### MATERIAL FOR THIS TASK
=== Section Start ===

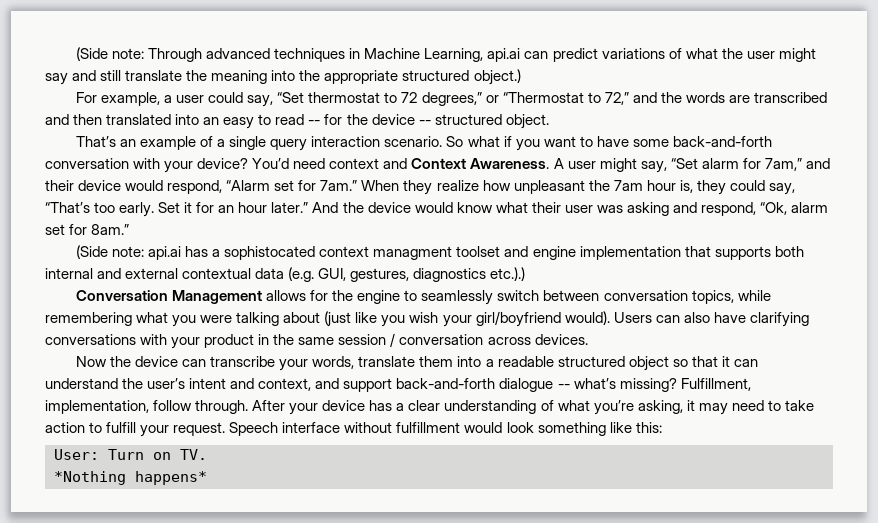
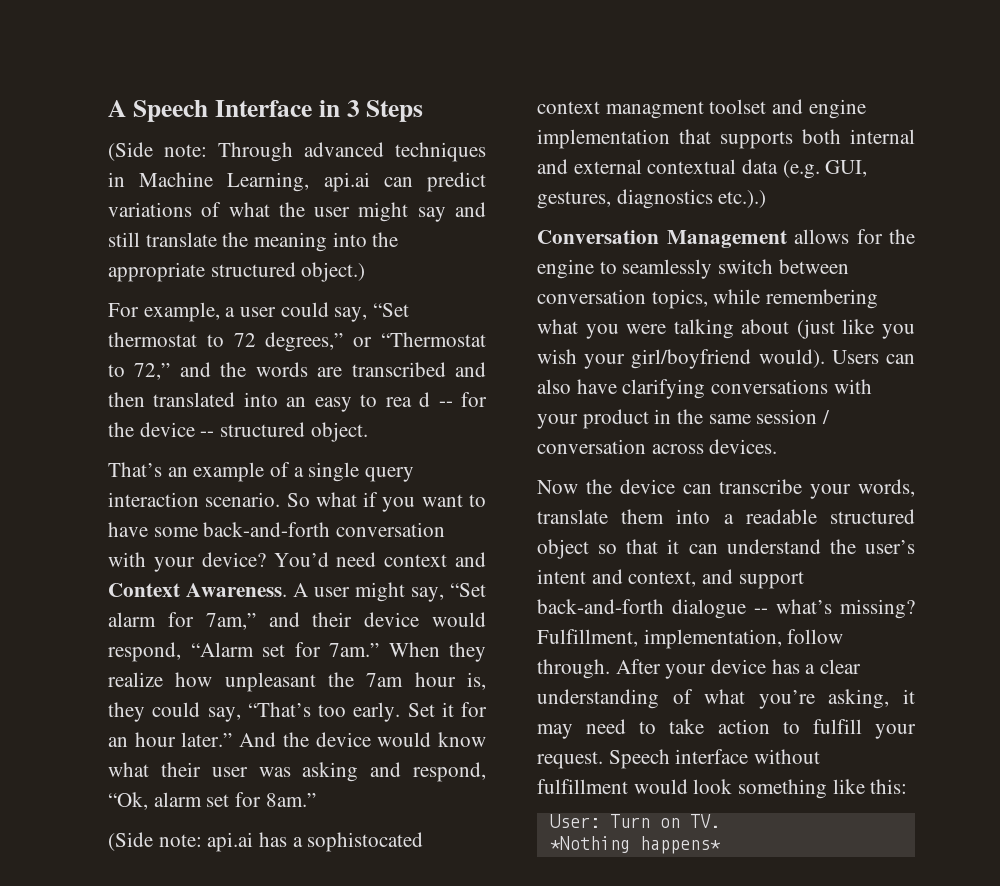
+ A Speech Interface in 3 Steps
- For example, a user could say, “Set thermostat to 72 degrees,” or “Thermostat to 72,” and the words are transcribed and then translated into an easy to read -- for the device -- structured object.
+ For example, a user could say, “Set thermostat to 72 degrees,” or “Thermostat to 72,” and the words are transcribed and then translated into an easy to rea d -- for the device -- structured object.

=== Section End ===
=== Section Start ===

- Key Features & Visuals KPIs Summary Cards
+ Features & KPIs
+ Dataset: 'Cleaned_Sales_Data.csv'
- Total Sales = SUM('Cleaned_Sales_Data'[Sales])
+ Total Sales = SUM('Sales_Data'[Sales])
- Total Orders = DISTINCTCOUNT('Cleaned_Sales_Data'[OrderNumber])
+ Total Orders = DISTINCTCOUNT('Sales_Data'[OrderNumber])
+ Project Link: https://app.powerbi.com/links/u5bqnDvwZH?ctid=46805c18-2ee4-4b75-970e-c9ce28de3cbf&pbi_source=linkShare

=== Section End ===
=== Section Start ===

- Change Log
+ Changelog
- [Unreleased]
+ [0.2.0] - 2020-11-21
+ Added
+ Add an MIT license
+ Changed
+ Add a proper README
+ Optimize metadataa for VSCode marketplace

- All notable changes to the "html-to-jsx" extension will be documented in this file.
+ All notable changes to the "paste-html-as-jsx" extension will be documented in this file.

=== Section End ===

Copy exactly the stretch of data above from the line with "Interface in 3 Steps" through the line with "easy to rea d", and omit all other lines.

### REPLY TO THE EXERCISE
+ A Speech Interface in 3 Steps
- For example, a user could say, “Set thermostat to 72 degrees,” or “Thermostat to 72,” and the words are transcribed and then translated into an easy to read -- for the device -- structured object.
+ For example, a user could say, “Set thermostat to 72 degrees,” or “Thermostat to 72,” and the words are transcribed and then translated into an easy to rea d -- for the device -- structured object.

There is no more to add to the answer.